- Records from a dataset -
---

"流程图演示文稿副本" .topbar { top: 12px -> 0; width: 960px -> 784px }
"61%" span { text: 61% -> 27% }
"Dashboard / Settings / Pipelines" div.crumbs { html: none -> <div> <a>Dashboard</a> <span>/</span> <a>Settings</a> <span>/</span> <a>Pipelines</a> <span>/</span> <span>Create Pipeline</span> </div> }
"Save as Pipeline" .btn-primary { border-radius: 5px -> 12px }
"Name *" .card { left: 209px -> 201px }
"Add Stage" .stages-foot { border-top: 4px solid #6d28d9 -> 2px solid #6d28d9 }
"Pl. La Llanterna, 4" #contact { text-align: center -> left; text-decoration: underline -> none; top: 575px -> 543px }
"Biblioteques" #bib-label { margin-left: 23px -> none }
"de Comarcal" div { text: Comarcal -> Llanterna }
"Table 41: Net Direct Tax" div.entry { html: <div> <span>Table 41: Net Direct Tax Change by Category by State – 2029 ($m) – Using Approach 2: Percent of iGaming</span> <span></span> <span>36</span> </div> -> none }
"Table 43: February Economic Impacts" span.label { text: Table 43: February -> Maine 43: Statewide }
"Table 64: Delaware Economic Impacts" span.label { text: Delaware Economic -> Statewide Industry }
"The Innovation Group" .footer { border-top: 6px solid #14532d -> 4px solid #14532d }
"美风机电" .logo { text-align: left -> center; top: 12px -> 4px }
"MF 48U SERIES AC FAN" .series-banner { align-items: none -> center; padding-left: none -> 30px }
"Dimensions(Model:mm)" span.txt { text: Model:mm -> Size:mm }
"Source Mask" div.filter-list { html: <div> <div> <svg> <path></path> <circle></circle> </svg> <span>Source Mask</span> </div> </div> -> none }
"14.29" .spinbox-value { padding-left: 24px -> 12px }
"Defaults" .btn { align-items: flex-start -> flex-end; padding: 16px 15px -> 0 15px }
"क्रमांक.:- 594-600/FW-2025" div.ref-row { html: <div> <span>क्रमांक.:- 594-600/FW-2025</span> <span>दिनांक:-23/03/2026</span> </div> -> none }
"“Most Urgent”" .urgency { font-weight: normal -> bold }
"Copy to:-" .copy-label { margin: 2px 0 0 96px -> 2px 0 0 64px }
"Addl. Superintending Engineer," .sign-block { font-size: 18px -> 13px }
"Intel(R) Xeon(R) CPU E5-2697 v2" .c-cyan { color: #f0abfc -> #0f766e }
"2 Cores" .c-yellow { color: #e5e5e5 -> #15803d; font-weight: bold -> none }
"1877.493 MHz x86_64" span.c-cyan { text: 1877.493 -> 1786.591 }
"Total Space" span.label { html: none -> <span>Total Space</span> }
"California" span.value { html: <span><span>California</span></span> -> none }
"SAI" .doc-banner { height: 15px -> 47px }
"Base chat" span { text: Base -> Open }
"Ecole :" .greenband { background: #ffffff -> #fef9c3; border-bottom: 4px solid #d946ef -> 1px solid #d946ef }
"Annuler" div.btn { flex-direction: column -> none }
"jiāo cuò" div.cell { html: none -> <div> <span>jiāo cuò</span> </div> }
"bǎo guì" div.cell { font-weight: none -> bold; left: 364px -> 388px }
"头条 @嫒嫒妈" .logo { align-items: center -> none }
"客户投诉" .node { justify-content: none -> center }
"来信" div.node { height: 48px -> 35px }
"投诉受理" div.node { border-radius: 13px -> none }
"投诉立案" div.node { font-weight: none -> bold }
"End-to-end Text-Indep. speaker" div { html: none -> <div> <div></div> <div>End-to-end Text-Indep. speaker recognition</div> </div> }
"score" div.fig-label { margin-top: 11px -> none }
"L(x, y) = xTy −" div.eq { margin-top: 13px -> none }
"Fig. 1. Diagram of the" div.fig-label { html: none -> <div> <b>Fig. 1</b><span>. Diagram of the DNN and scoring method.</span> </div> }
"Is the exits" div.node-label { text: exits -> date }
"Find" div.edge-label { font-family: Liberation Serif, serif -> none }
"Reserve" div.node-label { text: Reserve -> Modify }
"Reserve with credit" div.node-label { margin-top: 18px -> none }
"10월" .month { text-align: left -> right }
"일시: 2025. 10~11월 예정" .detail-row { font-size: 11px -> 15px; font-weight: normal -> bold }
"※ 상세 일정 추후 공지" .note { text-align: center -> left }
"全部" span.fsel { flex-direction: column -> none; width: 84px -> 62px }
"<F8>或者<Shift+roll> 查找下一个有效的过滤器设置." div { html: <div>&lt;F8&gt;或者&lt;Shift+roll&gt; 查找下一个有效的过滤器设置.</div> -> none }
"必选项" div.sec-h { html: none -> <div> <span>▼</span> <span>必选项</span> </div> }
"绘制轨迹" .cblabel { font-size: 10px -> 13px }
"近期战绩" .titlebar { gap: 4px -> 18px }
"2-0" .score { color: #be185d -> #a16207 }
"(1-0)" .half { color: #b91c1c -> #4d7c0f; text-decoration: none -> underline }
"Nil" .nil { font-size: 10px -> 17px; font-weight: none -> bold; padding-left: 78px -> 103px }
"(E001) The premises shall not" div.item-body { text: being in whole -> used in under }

---

- YOUR INSTRUCTIONS -
Which lines should be output? Exactly those from the first line of the data through the line containing "padding-left: 24px ->", inclusive.

- ANSWER TO THE PROBLEM -
"流程图演示文稿副本" .topbar { top: 12px -> 0; width: 960px -> 784px }
"61%" span { text: 61% -> 27% }
"Dashboard / Settings / Pipelines" div.crumbs { html: none -> <div> <a>Dashboard</a> <span>/</span> <a>Settings</a> <span>/</span> <a>Pipelines</a> <span>/</span> <span>Create Pipeline</span> </div> }
"Save as Pipeline" .btn-primary { border-radius: 5px -> 12px }
"Name *" .card { left: 209px -> 201px }
"Add Stage" .stages-foot { border-top: 4px solid #6d28d9 -> 2px solid #6d28d9 }
"Pl. La Llanterna, 4" #contact { text-align: center -> left; text-decoration: underline -> none; top: 575px -> 543px }
"Biblioteques" #bib-label { margin-left: 23px -> none }
"de Comarcal" div { text: Comarcal -> Llanterna }
"Table 41: Net Direct Tax" div.entry { html: <div> <span>Table 41: Net Direct Tax Change by Category by State – 2029 ($m) – Using Approach 2: Percent of iGaming</span> <span></span> <span>36</span> </div> -> none }
"Table 43: February Economic Impacts" span.label { text: Table 43: February -> Maine 43: Statewide }
"Table 64: Delaware Economic Impacts" span.label { text: Delaware Economic -> Statewide Industry }
"The Innovation Group" .footer { border-top: 6px solid #14532d -> 4px solid #14532d }
"美风机电" .logo { text-align: left -> center; top: 12px -> 4px }
"MF 48U SERIES AC FAN" .series-banner { align-items: none -> center; padding-left: none -> 30px }
"Dimensions(Model:mm)" span.txt { text: Model:mm -> Size:mm }
"Source Mask" div.filter-list { html: <div> <div> <svg> <path></path> <circle></circle> </svg> <span>Source Mask</span> </div> </div> -> none }
"14.29" .spinbox-value { padding-left: 24px -> 12px }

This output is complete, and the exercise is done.